┌─ RECORDS PROVIDED

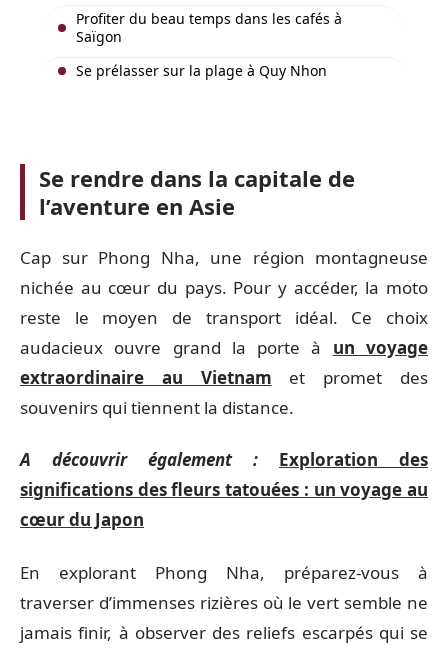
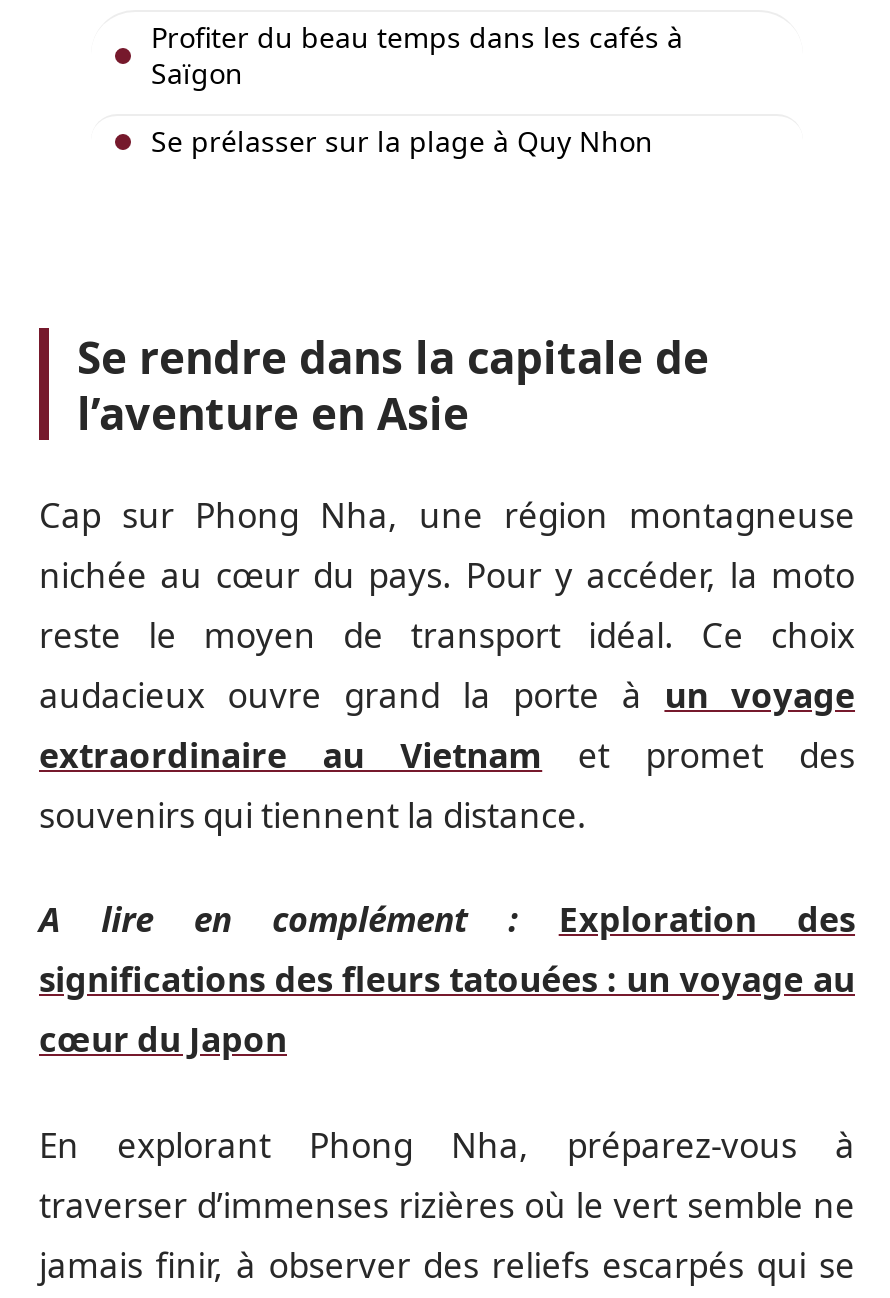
- A découvrir également :
+ A lire en complément :
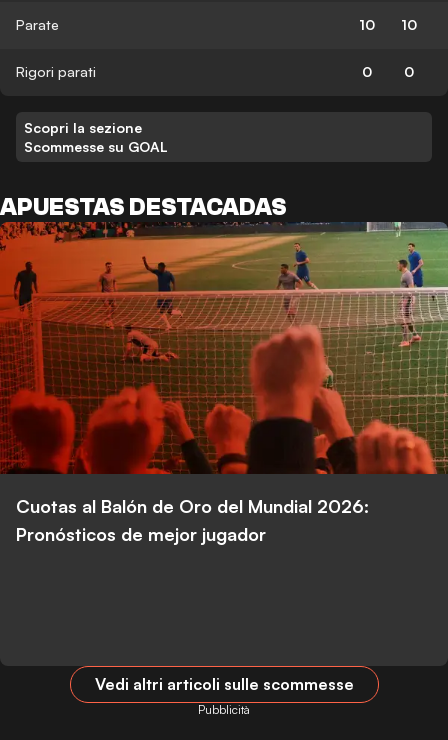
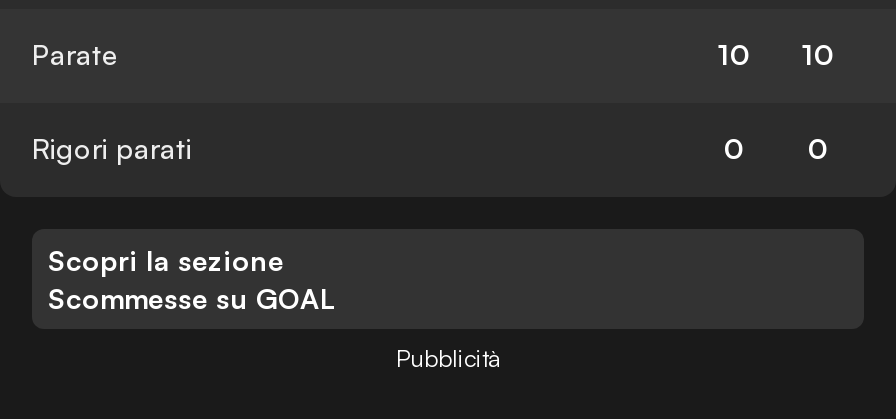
- [image]
- APUESTAS DESTACADAS

- Cuotas al Balón de Oro del Mundial 2026:
- Pronósticos de mejor jugador

- Vedi altri articoli sulle scommesse
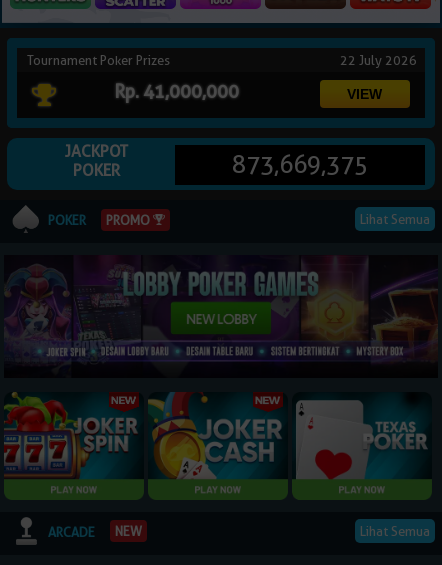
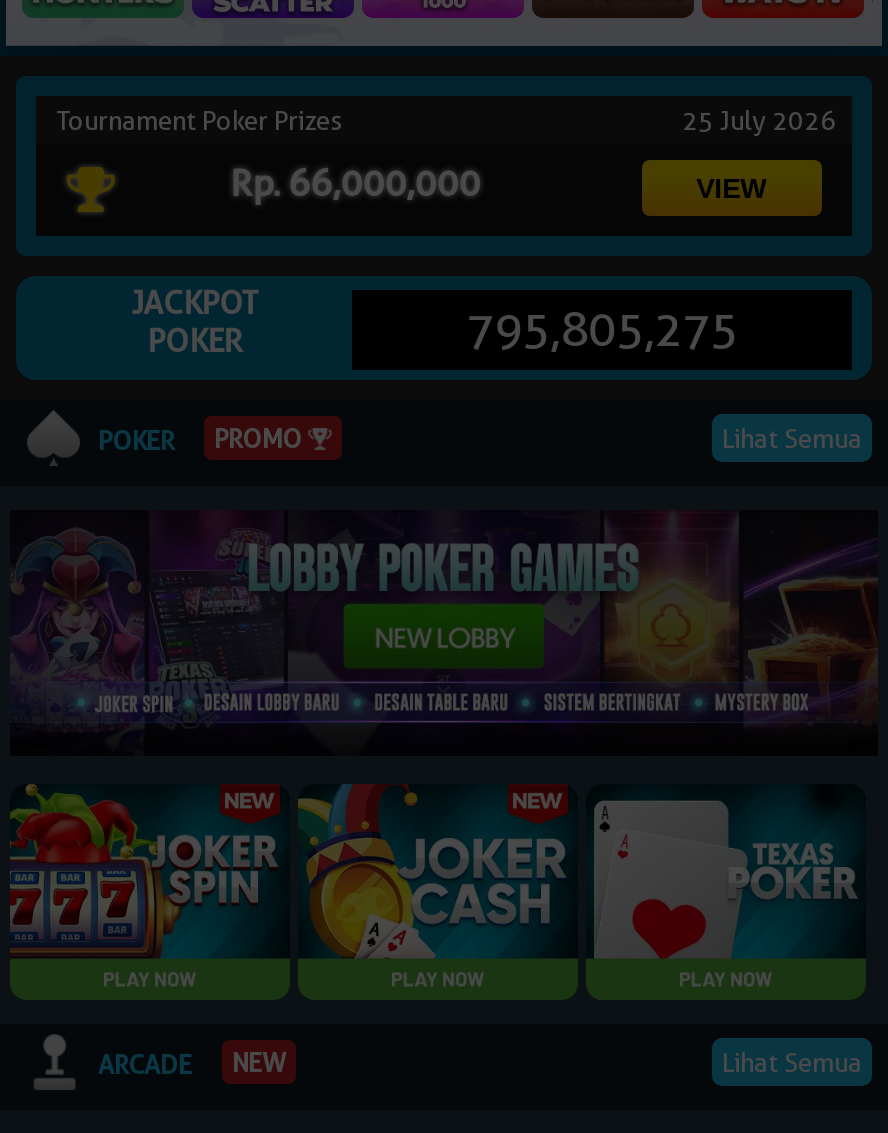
- 22 July 2026
+ 25 July 2026

- Rp. 41,000,000
+ Rp. 66,000,000

- 873,669,375
+ 795,805,275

└─

_TASK PROMPT_: Repeat the listing above word for word. Do not include the pictures.

_ANSWER_:
- A découvrir également :
+ A lire en complément :
- [image]
- APUESTAS DESTACADAS

- Cuotas al Balón de Oro del Mundial 2026:
- Pronósticos de mejor jugador

- Vedi altri articoli sulle scommesse
- 22 July 2026
+ 25 July 2026

- Rp. 41,000,000
+ Rp. 66,000,000

- 873,669,375
+ 795,805,275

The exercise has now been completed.